PDM and PLM

To understand the terms better, it is useful to go back in history a few years. Until about 1999 the term PLM did not exist. Before, everything that had to do with managing product data was referred to as product data management (PDM) or sometimes also engineering data management (EDM). Most PDM software vendors had their origin in CAD, CAM and/or CAE, and the main purpose of PDM systems was the management and control of the large and complex data structures of their CAD/CAM/CAE (CAx) systems. In 1999, the leading PDM systems included functionality for CAD data management, some document management, configuration/BOM management, revision control and basic workflow management.

Then the term PLM was introduced and quickly adopted by the majority of vendors, who saw the opportunity to position PLM as an enterprise application and differentiate it from the prevalent engineering and CAx data centric stance of PDM.

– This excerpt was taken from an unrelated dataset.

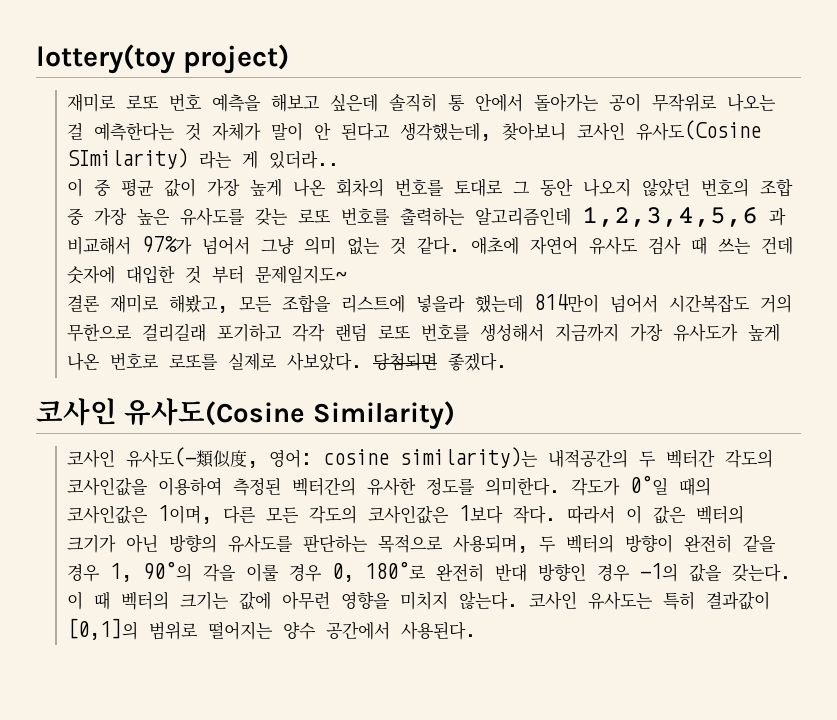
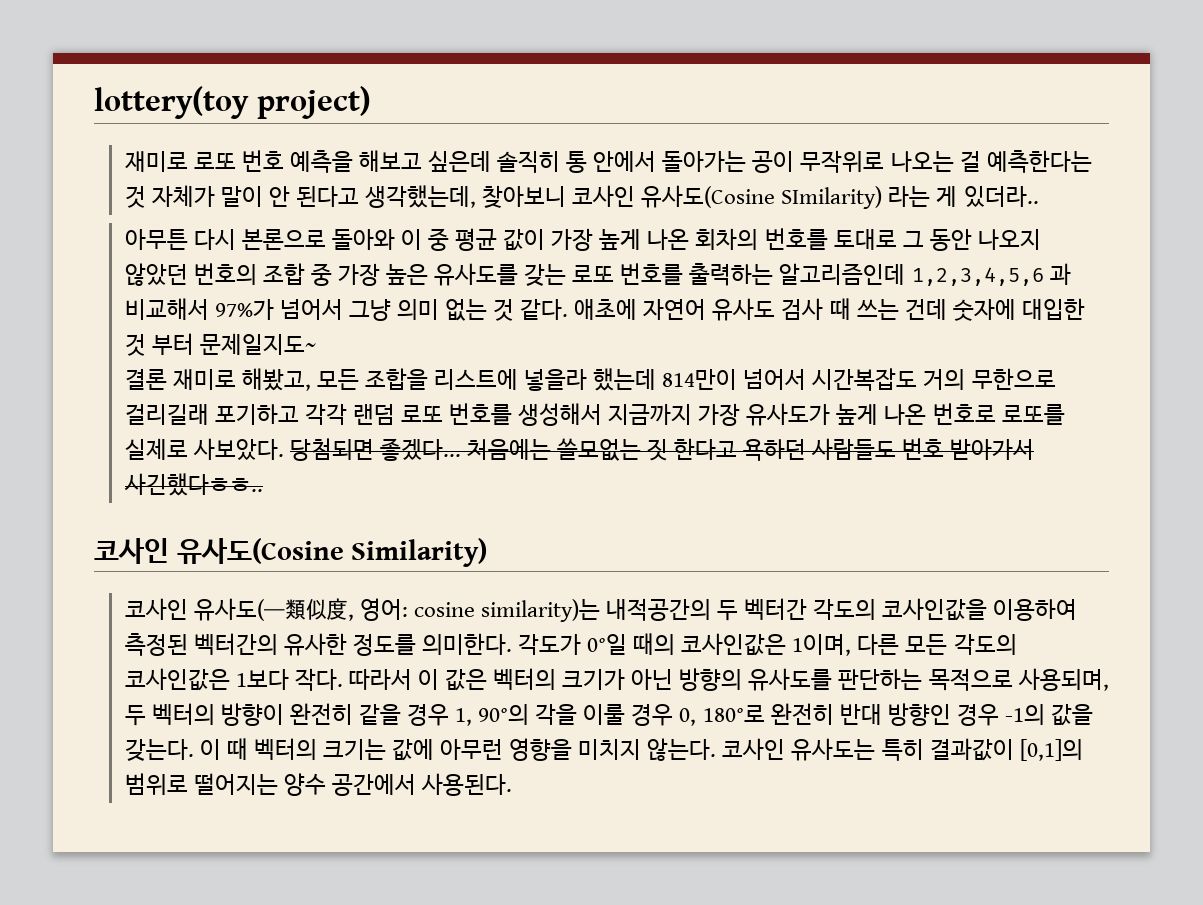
(339, 159) none -> [124,229,395,250] 아무튼 다시 본론으로 돌아와
[447,353,507,371] 좋겠다. -> [379,438,1035,461] [123,473,263,496] 좋겠다... 처음에는 쓸모없는 짓 한다고 욕하던 사람들도 번호 받아가서 사긴했다ㅎㅎ..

With the expanding scope of PLM over the past years this distinction has become more pronounced. Today the consensus is that PDM is focused on the management of CAx data, whereas PLM encompasses the enterprise-wide management of all product related data and processes from ideation to end-of-life.

But, depending on the origins of the different PLM vendors, their views differ in terms of whether PDM is part of PLM or not.

PLM vendors with origin in CAx, such as Dassault, PTC and Siemens (formerly UGS), whose PLM systems largely evolved from the PDM systems they initially offered, generally position PDM as part of PLM and consequently offer functionality to manage CAx data with their PLM systems via integrations to the various CAx systems.

PLM vendors whose origin is in configuration/BOM management, enterprise change management or ERP, such as Arena, Oracle|Agile and SAP, often promote managing CAx data with a PDM system that is part of the CAx system and then to integrate the PDM system to their PLM system.

Both approaches or solution architectures have their respective advantages and drawbacks, and it is important to analyze related processes and define detailed requirements and practical use cases to be able to decide which architecture is the better fit for a company’s long-term needs.